Description
Is your enhancement request related to a problem? Please describe.
CI is currently getting stuck a lot. This is terrible for contributors, even simple, small changes can take weeks to merge because CI is taking multiple runs to finally succeed. The main reason for these CI issues are flaky tests, i.e. tests that sometimes fail and sometimes succeed. Contributors have no way of fixing these failing tests, waiting for a contributor who has the permission to restart failing CI jobs.
I think this drags down morale and exhausts possible contributors.
Describe the solution you'd like
As long as we cannot avoid having flaky tests, these flaky tests should not block CI.
Thus, I propose to run the tests in CI, but no longer fail a CI job if a flaky test fails.

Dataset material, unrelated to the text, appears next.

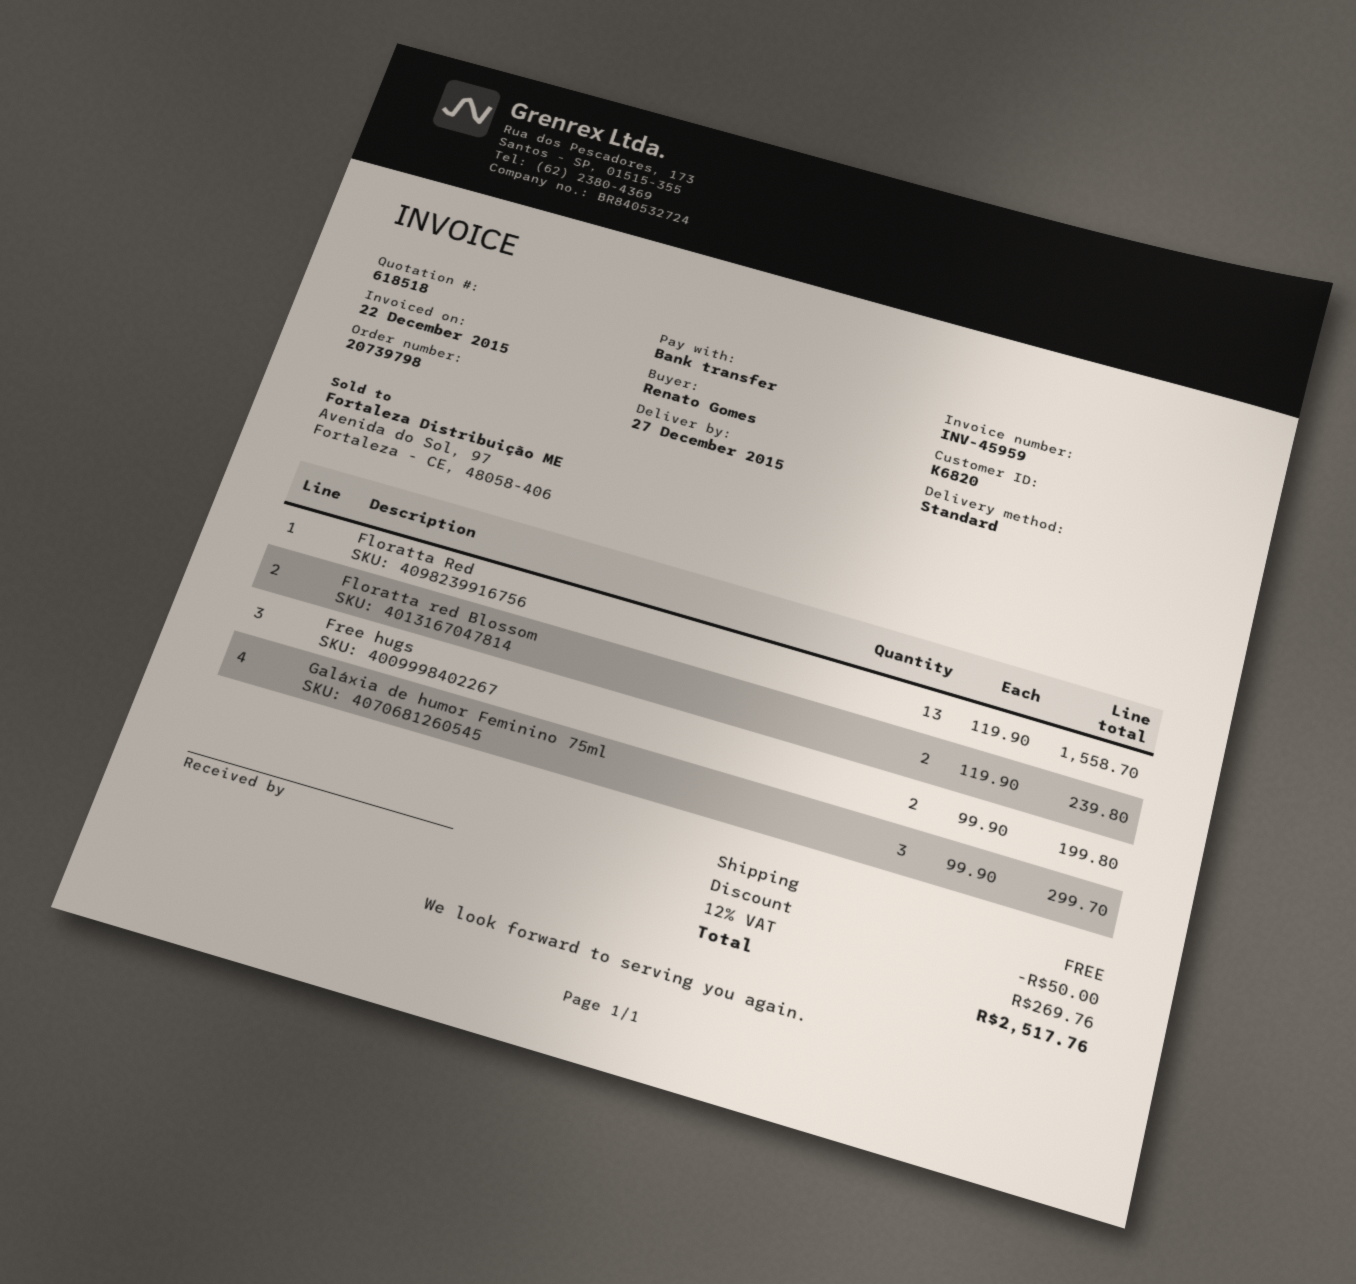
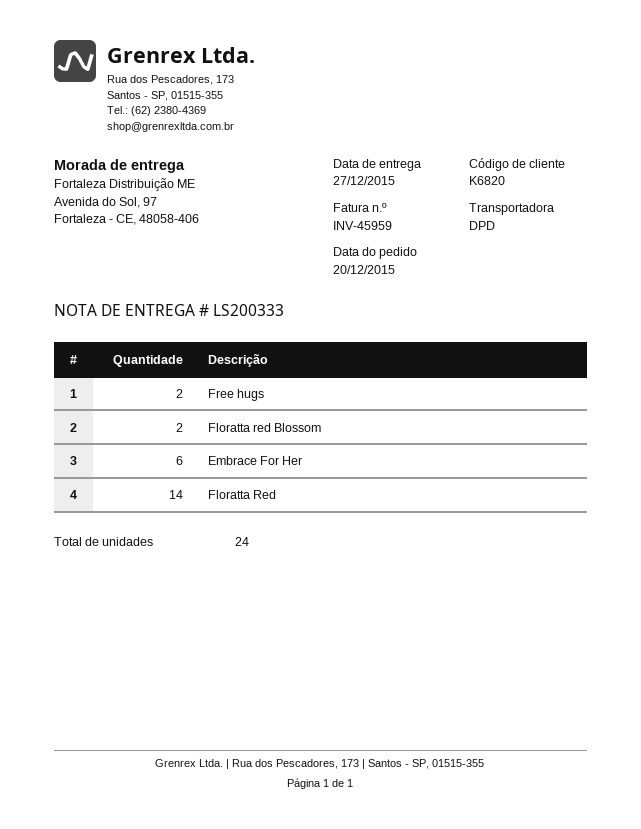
shipping method: standard -> DPD
Floratta Red: 13 -> 14
Galáxia de humor Feminino 75ml: 3 -> none
Embrace For Her: none -> 6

We introduce a new combinator
-- | Mark test as flaky for a specific target
knownFlakyFor :: BrokenTarget -> String -> TestTree -> TestTree
knownFlakyFor ...
-- | Mark test as flaky for all GHC versions
knownFlaky :: String -> TestTree -> TestTree
knownFlaky ...
which works like the existing knownBrokenFor
and ignoreFor
functions and ties into the same infrastructure, by allowing us to specify on which platform the tests are flaky. Note, however, it stands to reason, tests are usually not flaky because of GHC but LSP things and parallelism.
I want to mark all tests that are known flaky with these combinators, together with possible reasons.
CI should no longer retry a single test suite, but whenever a test is demonstrable flaky, then it should be marked as such. It will also reduce the repetitive code in test.yml where we just blindly retry all test-suites.
Unfortunately, in experiments, it has shown that basically all lsp-test tests are prone to flakiness. However, they are so flaky, that re-running the test suite usually works fine to make the test succeed. Thus, we only mark tests as flaky that are too flaky, i.e., if they fail twice in a row. With that approach, I hope we can get CI to succeed reliably again.
Describe alternatives you've considered
Fix all the flaky tests, by either improving lsp-test to be easier to use correctly, migrating integration-tests to unit-tests or fixing the test-cases by introducing some kind of sync points.
I also don't think we run the risk of marking a test as flaky and forgetting about them instead of fixing them. Currently, if a test is flaky, we just restart the CI, usually not even looking at what test failed in particular (correct me if I am wrong).
Testsuite maintenance and bitrot is an important topic anyway, and we need to review the tests that are marked as broken as well, so we just document the status quo in the code, in my opinion.